#### AVAILABLE DATA:
######

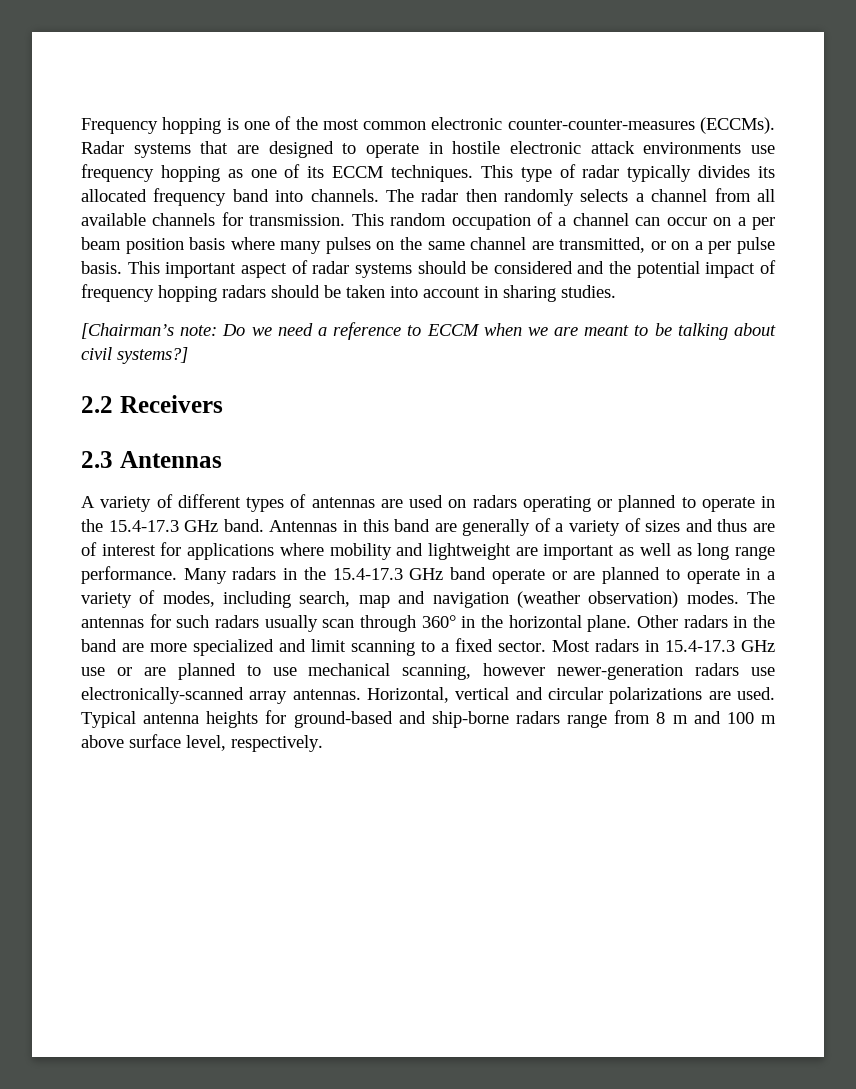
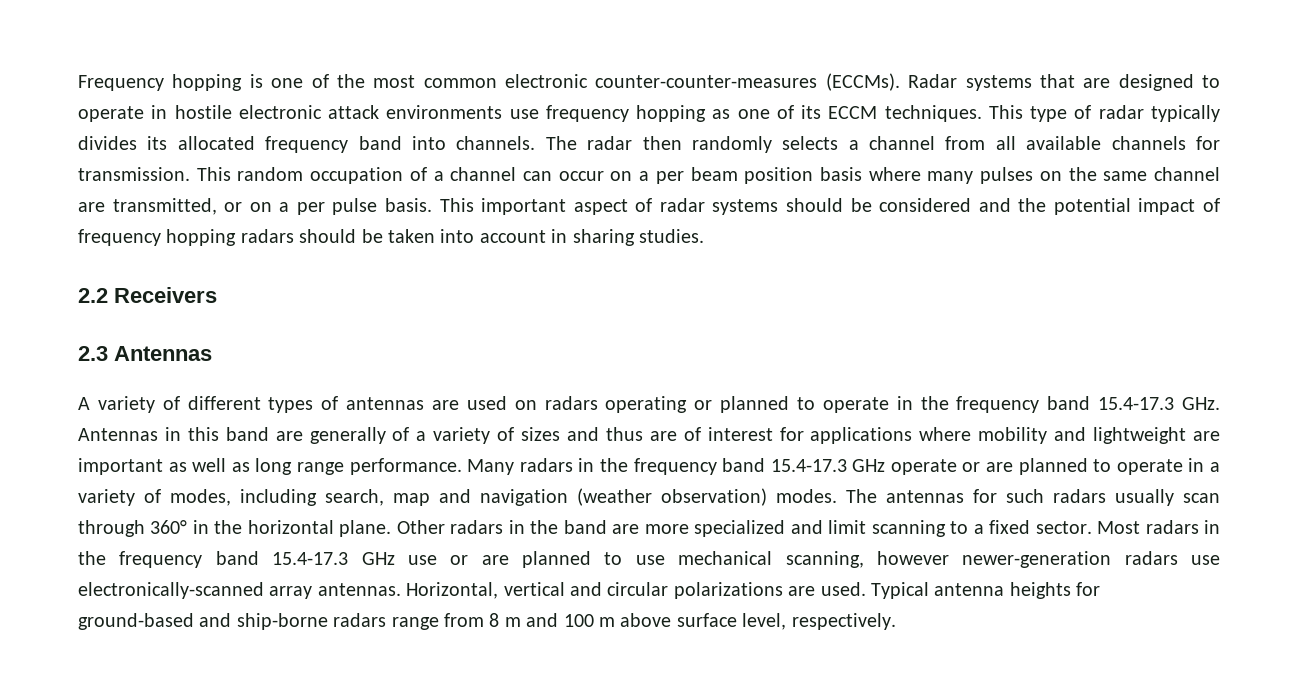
- [Chairman’s note: Do we need a reference to ECCM when we are meant to be talking about civil systems?]
- A variety of different types of antennas are used on radars operating or planned to operate in the 15.4-17.3 GHz band. Antennas in this band are generally of a variety of sizes and thus are of interest for applications where mobility and lightweight are important as well as long range performance.
+ A variety of different types of antennas are used on radars operating or planned to operate in the frequency band 15.4-17.3 GHz. Antennas in this band are generally of a variety of sizes and thus are of interest for applications where mobility and lightweight are important as well as long range performance.
- Many radars in the 15.4-17.3 GHz band operate or are planned to operate in a variety of modes, including search, map and navigation (weather observation) modes.
+ Many radars in the frequency band 15.4-17.3 GHz operate or are planned to operate in a variety of modes, including search, map and navigation (weather observation) modes.
- Most radars in 15.4-17.3 GHz use or are planned to use mechanical scanning, however newer-generation radars use electronically-scanned array antennas.
+ Most radars in the frequency band 15.4-17.3 GHz use or are planned to use mechanical scanning, however newer-generation radars use electronically-scanned array antennas.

######

#### YOUR OBJECTIVE:
Only lines with the word "antennas" count here; copy every one from the records.

#### SOLUTION FOR THIS EXERCISE:
- A variety of different types of antennas are used on radars operating or planned to operate in the 15.4-17.3 GHz band. Antennas in this band are generally of a variety of sizes and thus are of interest for applications where mobility and lightweight are important as well as long range performance.
+ A variety of different types of antennas are used on radars operating or planned to operate in the frequency band 15.4-17.3 GHz. Antennas in this band are generally of a variety of sizes and thus are of interest for applications where mobility and lightweight are important as well as long range performance.
- Most radars in 15.4-17.3 GHz use or are planned to use mechanical scanning, however newer-generation radars use electronically-scanned array antennas.
+ Most radars in the frequency band 15.4-17.3 GHz use or are planned to use mechanical scanning, however newer-generation radars use electronically-scanned array antennas.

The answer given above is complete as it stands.